» **Work to be completed**: Skip the pictures. Give all the data again exactly.

Stored items from a collection
○ ○ ○ ○
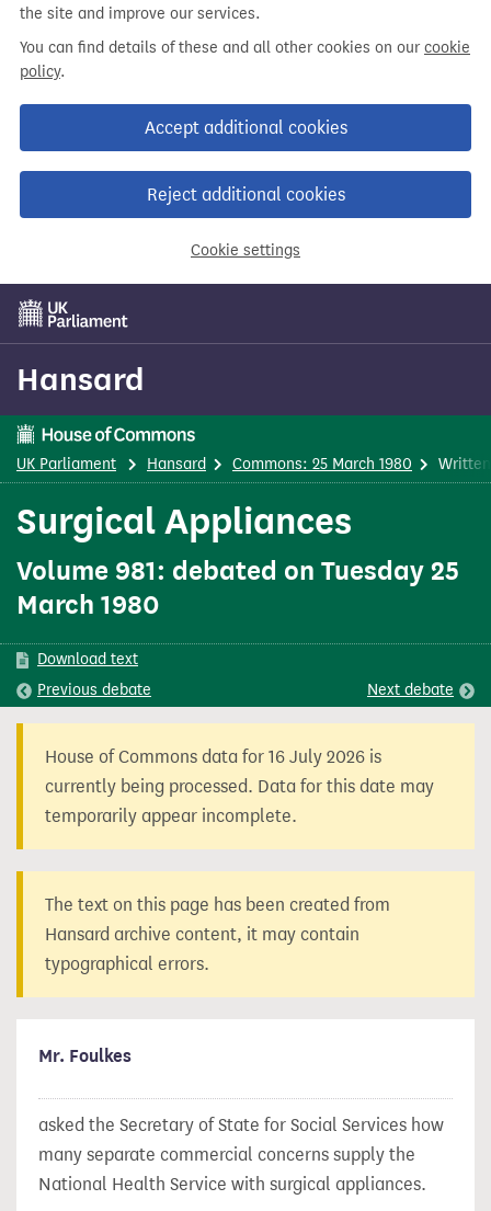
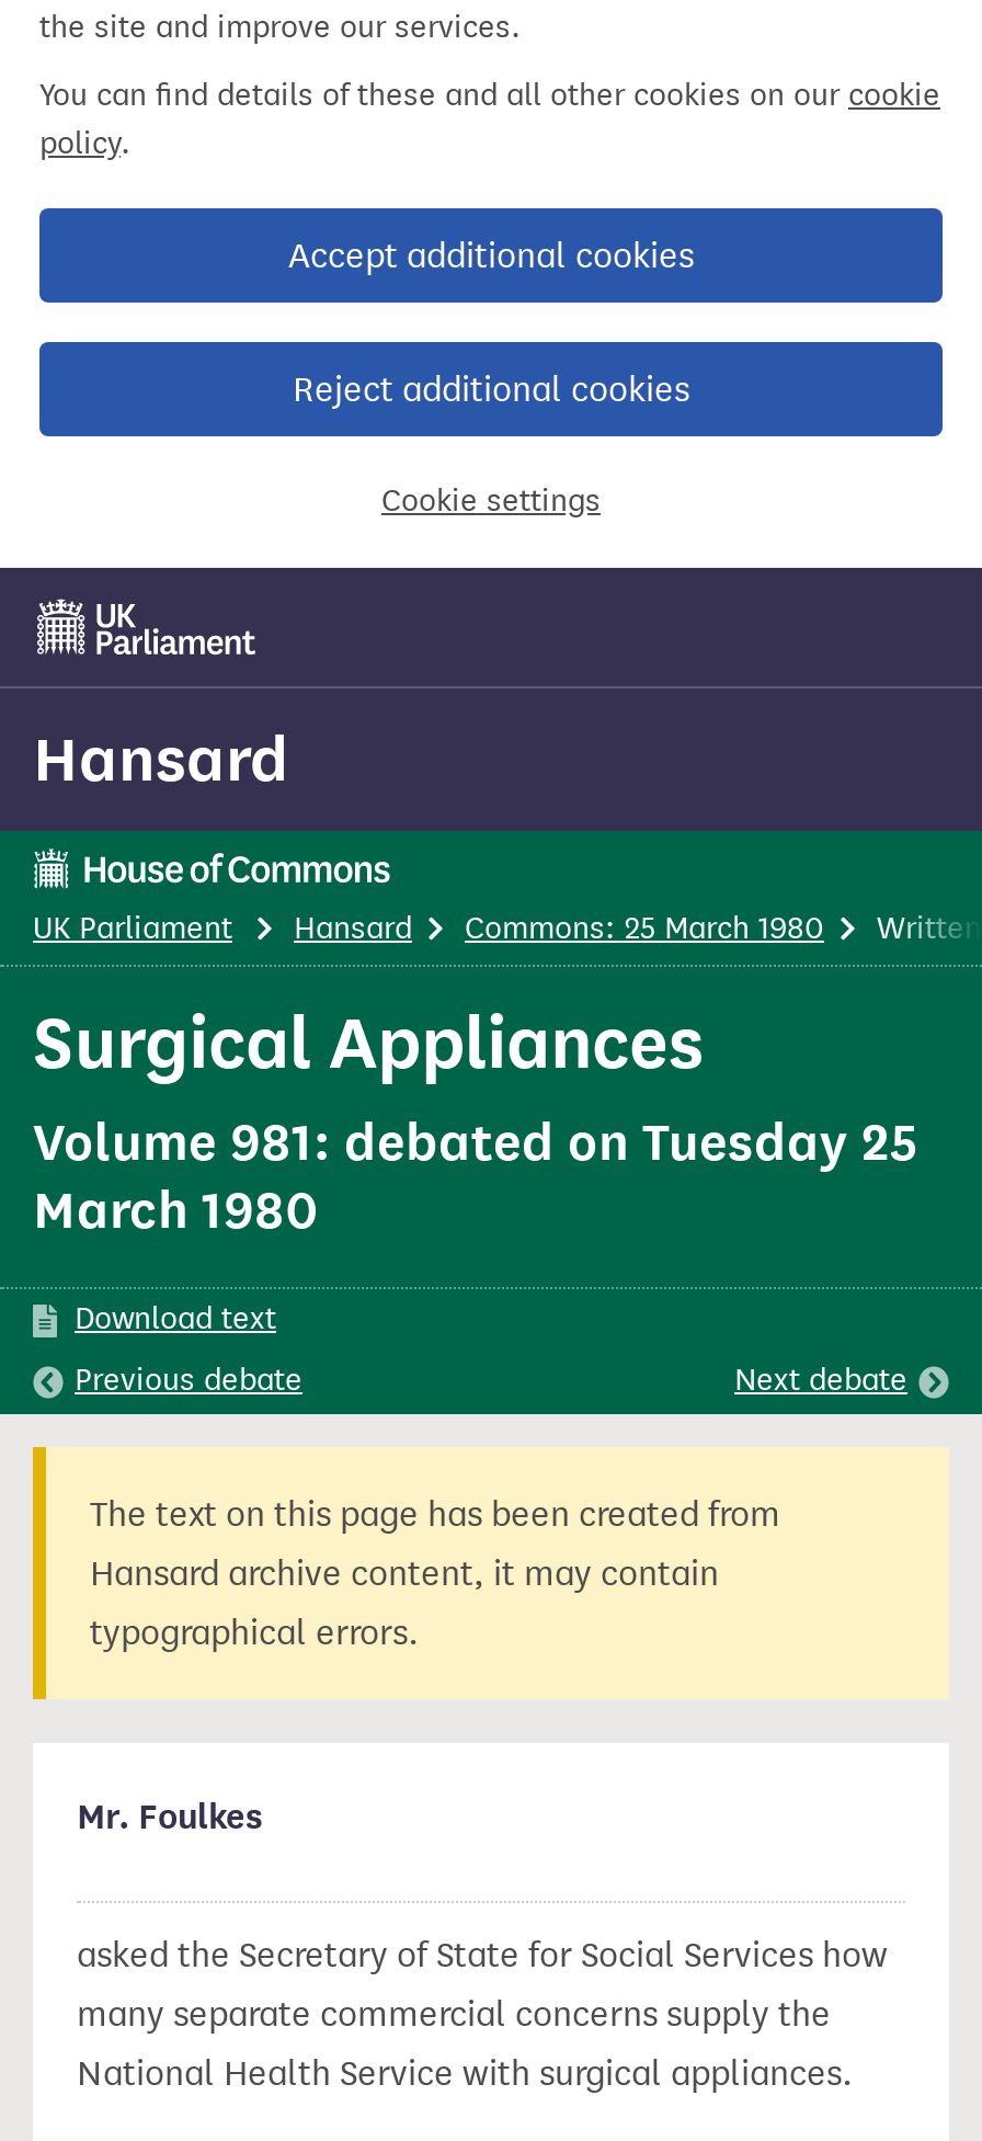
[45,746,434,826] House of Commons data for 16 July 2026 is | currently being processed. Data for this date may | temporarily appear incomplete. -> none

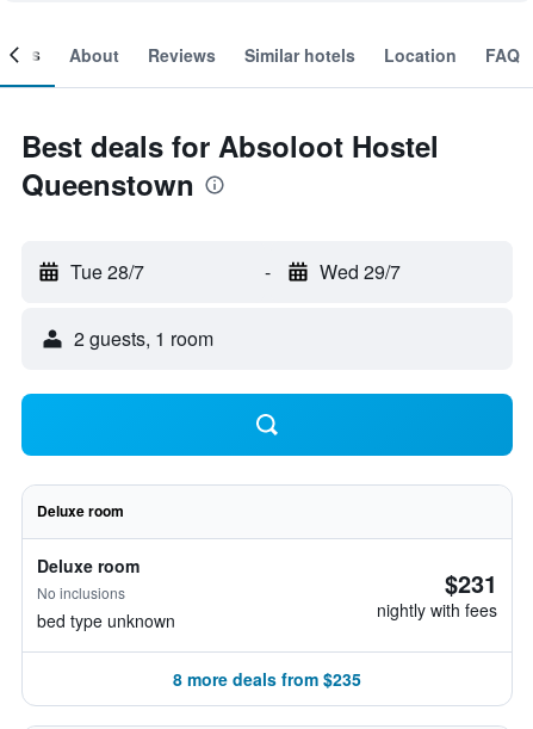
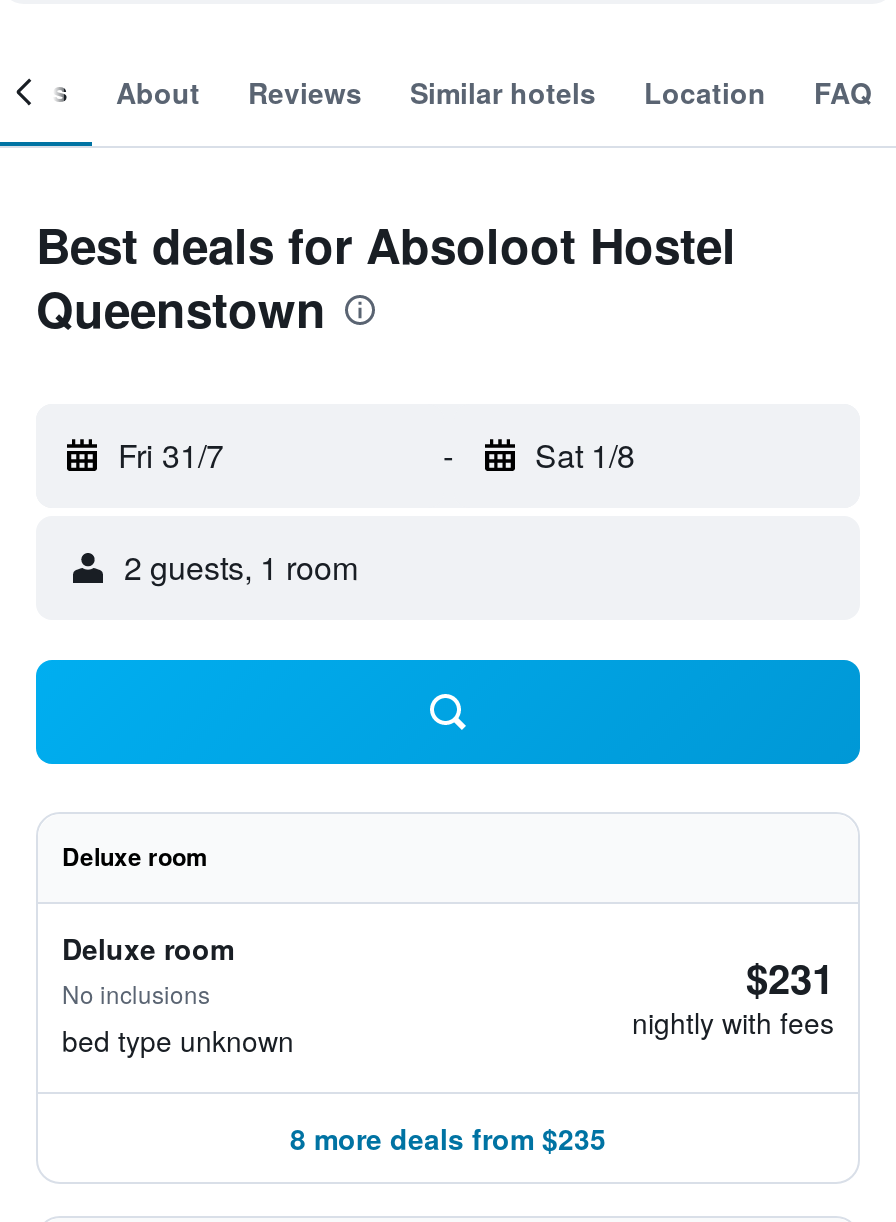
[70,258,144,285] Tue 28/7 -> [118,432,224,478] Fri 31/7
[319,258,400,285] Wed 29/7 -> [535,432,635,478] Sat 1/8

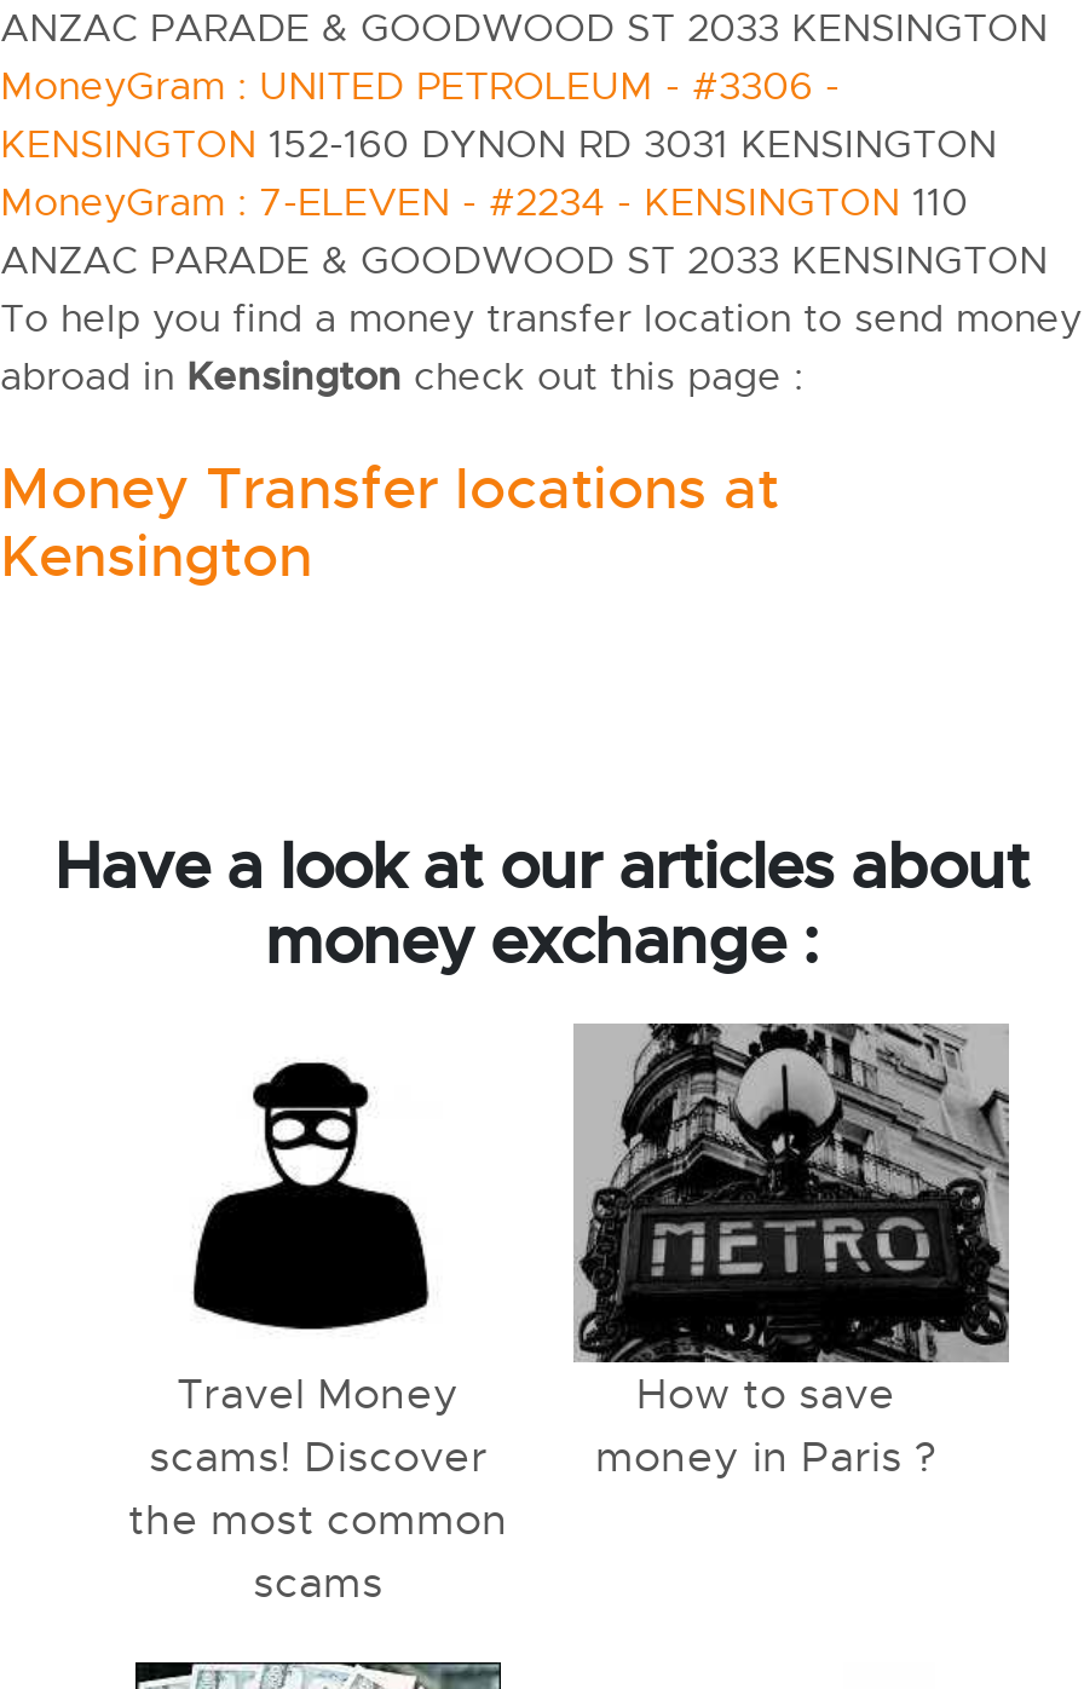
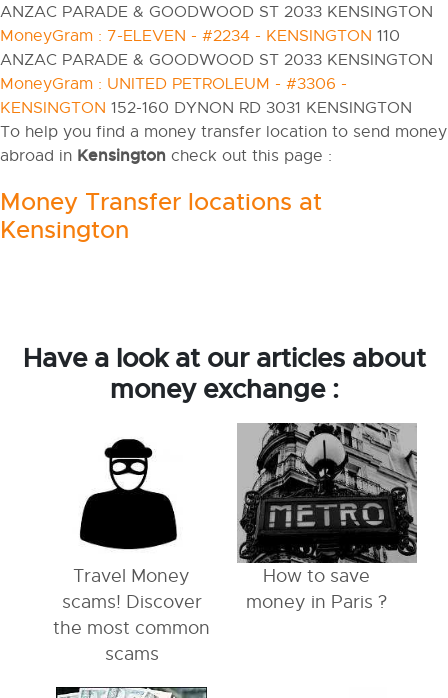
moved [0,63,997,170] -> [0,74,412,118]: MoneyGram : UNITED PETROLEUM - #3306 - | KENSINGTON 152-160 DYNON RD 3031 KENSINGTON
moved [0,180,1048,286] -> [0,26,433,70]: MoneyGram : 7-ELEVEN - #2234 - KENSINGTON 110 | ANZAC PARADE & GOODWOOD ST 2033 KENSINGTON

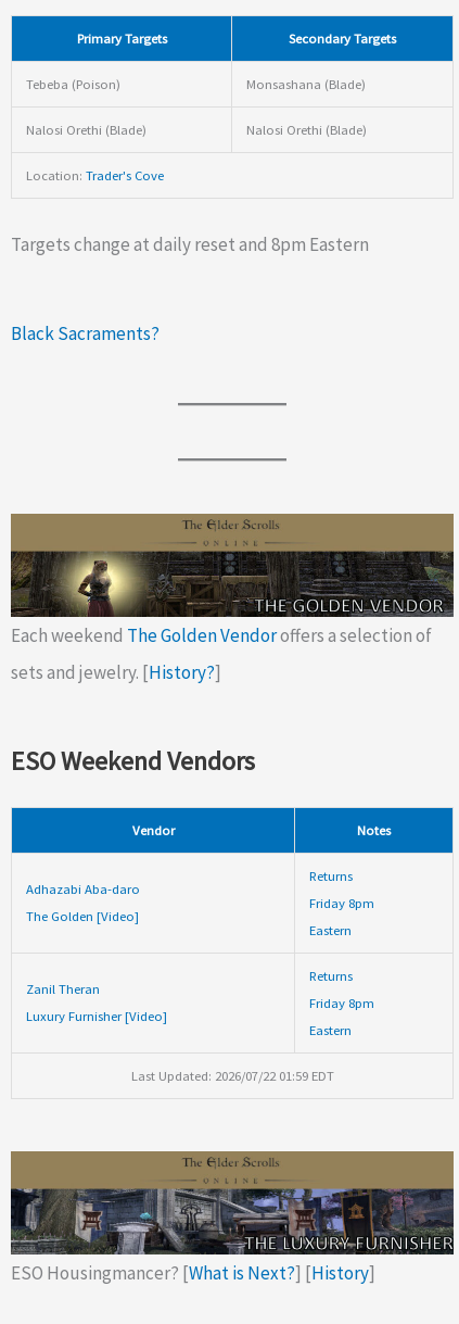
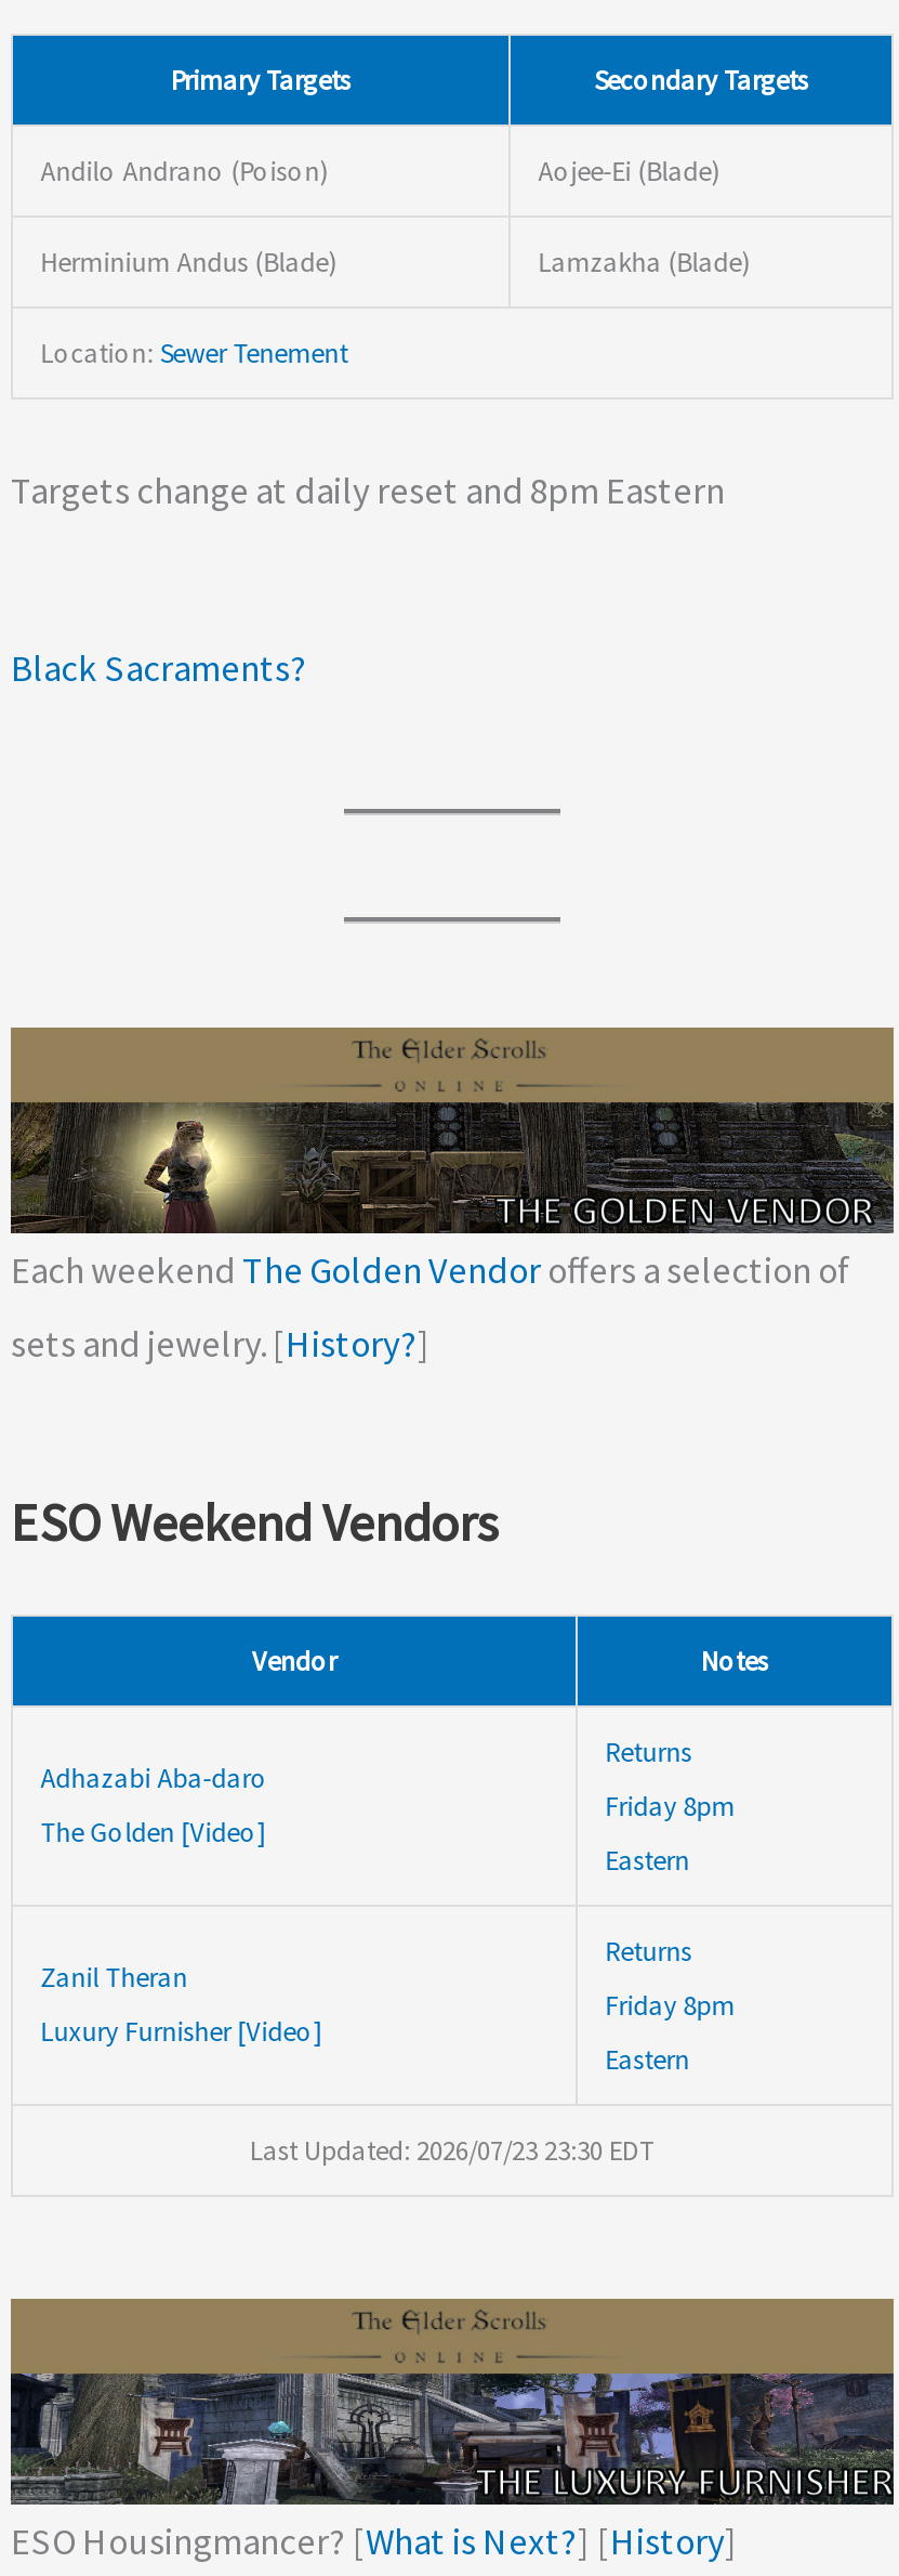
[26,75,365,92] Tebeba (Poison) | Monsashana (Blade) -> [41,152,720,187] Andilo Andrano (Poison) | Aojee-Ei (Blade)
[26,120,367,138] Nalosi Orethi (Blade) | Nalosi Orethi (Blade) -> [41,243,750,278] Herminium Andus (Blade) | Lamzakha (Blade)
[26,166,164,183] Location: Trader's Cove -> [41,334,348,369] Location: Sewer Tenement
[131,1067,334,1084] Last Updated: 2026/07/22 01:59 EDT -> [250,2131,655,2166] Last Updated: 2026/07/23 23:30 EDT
○ ○ ○ ○
» **Task answer**:
[45,746,434,826] House of Commons data for 16 July 2026 is | currently being processed. Data for this date may | temporarily appear incomplete. -> none

[70,258,144,285] Tue 28/7 -> [118,432,224,478] Fri 31/7
[319,258,400,285] Wed 29/7 -> [535,432,635,478] Sat 1/8

moved [0,63,997,170] -> [0,74,412,118]: MoneyGram : UNITED PETROLEUM - #3306 - | KENSINGTON 152-160 DYNON RD 3031 KENSINGTON
moved [0,180,1048,286] -> [0,26,433,70]: MoneyGram : 7-ELEVEN - #2234 - KENSINGTON 110 | ANZAC PARADE & GOODWOOD ST 2033 KENSINGTON

[26,75,365,92] Tebeba (Poison) | Monsashana (Blade) -> [41,152,720,187] Andilo Andrano (Poison) | Aojee-Ei (Blade)
[26,120,367,138] Nalosi Orethi (Blade) | Nalosi Orethi (Blade) -> [41,243,750,278] Herminium Andus (Blade) | Lamzakha (Blade)
[26,166,164,183] Location: Trader's Cove -> [41,334,348,369] Location: Sewer Tenement
[131,1067,334,1084] Last Updated: 2026/07/22 01:59 EDT -> [250,2131,655,2166] Last Updated: 2026/07/23 23:30 EDT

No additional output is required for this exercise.